Look at the Indian boom now that all that
pent-up energy used for conflict has been
liberated for something constructive. The
same will happen to Sri Lanka which is not a
failed state but a stagnant state, bogged
down since 1983 at least by the conflict.
So, here is the point: If New Delhi could
stomach a Tamil Nadu, watching the
independence movement wither away with that
name, then for sure Colombo could one day
have a province named Tamil Eelam. Soon it
would become T.E. for short. You would get
used to it after a month or two. And Sri
Lanka would blossom. And discover that the
world continues even if T.E. should have
consulates in Chennai and wherever there are
sizable Tamil diasporas. Embassy is for the
Sri Lankan state, with proportionate
power-sharing. Q: There is now
a fear in Sri Lanka that the international
community is conspiring against Sinhala
Buddhists. As opposed to the Ranil
Wickremesinghe regime, the southern polity is
encouraging the majority of people to look upon
the international community with distrust and
dislike. What is the reaction of the
international community, as you perceive it? A: The international community has
simplified complex matters. Some pick up the
idea of suppressed linguistic minority
fighting for its liberation, some pick up
terrorism as strategy, some pick LTTE
suppressing other Tamils. They are all right
and all wrong as they see only one aspect,
I can understand skepticism toward the
international community. And that the
international community brought much of this
upon themselves by being insensitive to
complexities. Yes, I think one can talk
about a fallout from an
over-internationalization of the conflict. I
only hope I myself and my excellent Austrian
partners Gudrun Kramer and Wilfried Graf are
not victims of the same.
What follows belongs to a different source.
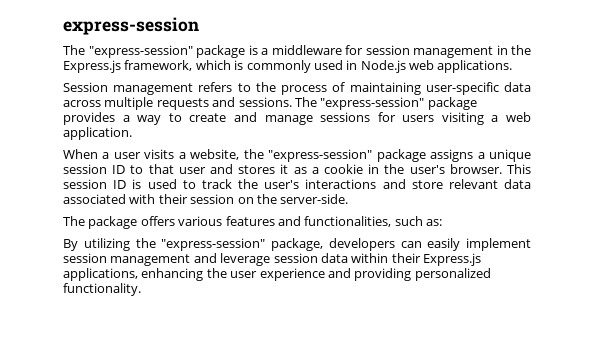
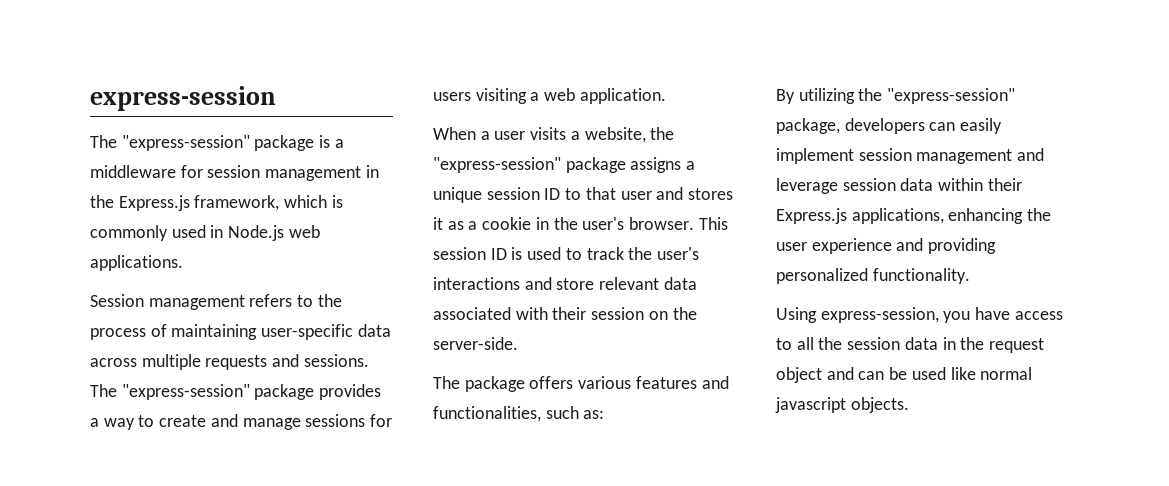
+ Using express-session, you have access to all the session data in the request object and can be used like normal javascript objects.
We try our best,
stimulating dialogue with prominent Sri
Lankans, and doing conflict sensitive
reconstruction in tsunami-hit areas in the
East. Incidentally, I come and go. I am on
call. And I am called. Q: When foreign
diplomats ask the question "what can we do to
help put the Sri Lankan peace process back on
track", do you think they are being naive? And
what can the international community
realistically do to put the peace process back
on track? A: There was no real peace process, no
real track, only meetings centered on the
CFA. Only recently something new happened
and not from the international community:
the Majority expert opinion. Put it next to
ISGA and let the documents merge, I see lots
of possibilities within the Rajapakse
formula of maximum devolution within a
unitary state. But if the international
community should be involved I am not so
sure states are the best mediators. They may
have skeletons in their closets. And those
who call for the USA as a successor to
Norway should have a look at the US track
record, in Iraq for instance. How about
involving international personalities? A
Carter, a Gorbachev, a Tutu, a de Klerk, a
Mary Robinson? Talking with all the parties
on a one-on-one basis because a room with
all seven or so around those tables
diplomats that love might become a little
too hot for comfort. For sure, ideas will
emerge, building on the GNIP above, on 1000
dialogues. Q: Where do you
think the Sri Lankan conflict will end up in the
short term, medium term and long term? A: OK, let me try. In the short term, the
"winnable war" strategy till there is some
major LTTE counter-attack. Then the
discourse switches again from war back to
peace; and once again not very clear what
peace means. There will probably be a CFA or
a revival of the dormant one. And if again
nothing happens to peace, then violence will
break out. In the medium term, serious
negotiations, involving more parties, in
complex rounds, using the space offered by
the majority created in the parliament. The
Oslo formula: federalism-devolution is
explored, is taken seriously. Indian
expertise and experience enter, with its
councils of chief ministers, linkage to
panchayat systems, etc. Give it some years.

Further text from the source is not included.